Mai 26th, 2017  |  Published in Rassismus & Menschenrechte

Das European Roma Rights Centre (ERRC) hat Videoaufnahmen von Polizei­über­griffen gegen Roma in Zborov in der nordöstlichen Slowakei ver­öffent­licht. Die Poli­zisten drangen am 16. Mai in das von Roma be­wohnte Viertel ein und be­gannen wahl- und grund­los auf die Ein­wohner ein­zu­prügeln, auf Kinder ebenso wie auf alte Per­sonen. Die Polizei war wegen einer voran­ge­gan­ge­nen Schlä­gerei ge­rufen worden. Drei Personen mussten aufgrund der Polizei­gewalt ärzt­lich ver­sorgt werden: ein 5-jäh­riger Bub, ein Mann mit Herz­problemen und eine be­hinderte ältere Dame.
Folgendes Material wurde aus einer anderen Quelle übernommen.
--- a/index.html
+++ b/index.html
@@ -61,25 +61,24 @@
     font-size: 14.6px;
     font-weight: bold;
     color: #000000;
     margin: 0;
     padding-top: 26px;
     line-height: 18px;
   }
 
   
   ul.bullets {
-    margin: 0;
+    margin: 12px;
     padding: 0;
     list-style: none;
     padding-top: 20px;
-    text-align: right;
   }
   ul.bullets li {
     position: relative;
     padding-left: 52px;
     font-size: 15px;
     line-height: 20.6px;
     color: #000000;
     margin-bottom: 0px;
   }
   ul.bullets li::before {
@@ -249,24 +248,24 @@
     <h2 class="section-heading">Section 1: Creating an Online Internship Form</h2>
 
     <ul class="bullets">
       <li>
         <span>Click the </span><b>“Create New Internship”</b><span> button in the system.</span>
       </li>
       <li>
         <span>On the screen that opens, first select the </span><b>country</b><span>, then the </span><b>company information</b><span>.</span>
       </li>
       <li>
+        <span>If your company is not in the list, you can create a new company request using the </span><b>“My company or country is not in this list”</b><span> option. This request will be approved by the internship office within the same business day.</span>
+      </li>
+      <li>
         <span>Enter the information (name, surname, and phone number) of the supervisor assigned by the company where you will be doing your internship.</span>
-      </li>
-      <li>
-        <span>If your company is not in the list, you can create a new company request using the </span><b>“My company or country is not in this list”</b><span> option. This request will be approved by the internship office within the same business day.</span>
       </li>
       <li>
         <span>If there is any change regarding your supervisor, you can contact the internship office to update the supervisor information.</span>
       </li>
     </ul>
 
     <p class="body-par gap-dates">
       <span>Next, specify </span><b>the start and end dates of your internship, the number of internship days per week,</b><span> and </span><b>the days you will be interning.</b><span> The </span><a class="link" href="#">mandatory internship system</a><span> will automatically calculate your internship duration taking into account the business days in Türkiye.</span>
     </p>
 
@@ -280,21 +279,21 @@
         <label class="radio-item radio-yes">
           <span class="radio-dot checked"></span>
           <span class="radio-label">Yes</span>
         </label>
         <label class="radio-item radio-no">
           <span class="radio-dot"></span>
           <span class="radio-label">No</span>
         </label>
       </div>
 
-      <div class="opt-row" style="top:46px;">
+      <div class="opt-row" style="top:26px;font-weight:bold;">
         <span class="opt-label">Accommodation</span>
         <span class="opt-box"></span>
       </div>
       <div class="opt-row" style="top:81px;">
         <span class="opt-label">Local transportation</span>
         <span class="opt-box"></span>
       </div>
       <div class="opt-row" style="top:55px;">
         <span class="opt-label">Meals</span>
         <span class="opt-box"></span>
Die Polizei soll einen Rettungs­wagen vorüber­gehend an der Zu­fahrt ins Viertel gehindert ha­ben. Nach den Übergriffen sol­len Polizis­ten Augen­zeugen, die das Geschehen ge­filmt hatten, in deren Wohnung auf­gesucht und unter Druck ge­setzt haben, sämt­liche Aufnahmen vom Polizeieinsatz zu löschen. Ein Zeuge weigerte sich jedoch und über­gab das Beweis­material dem ERRC.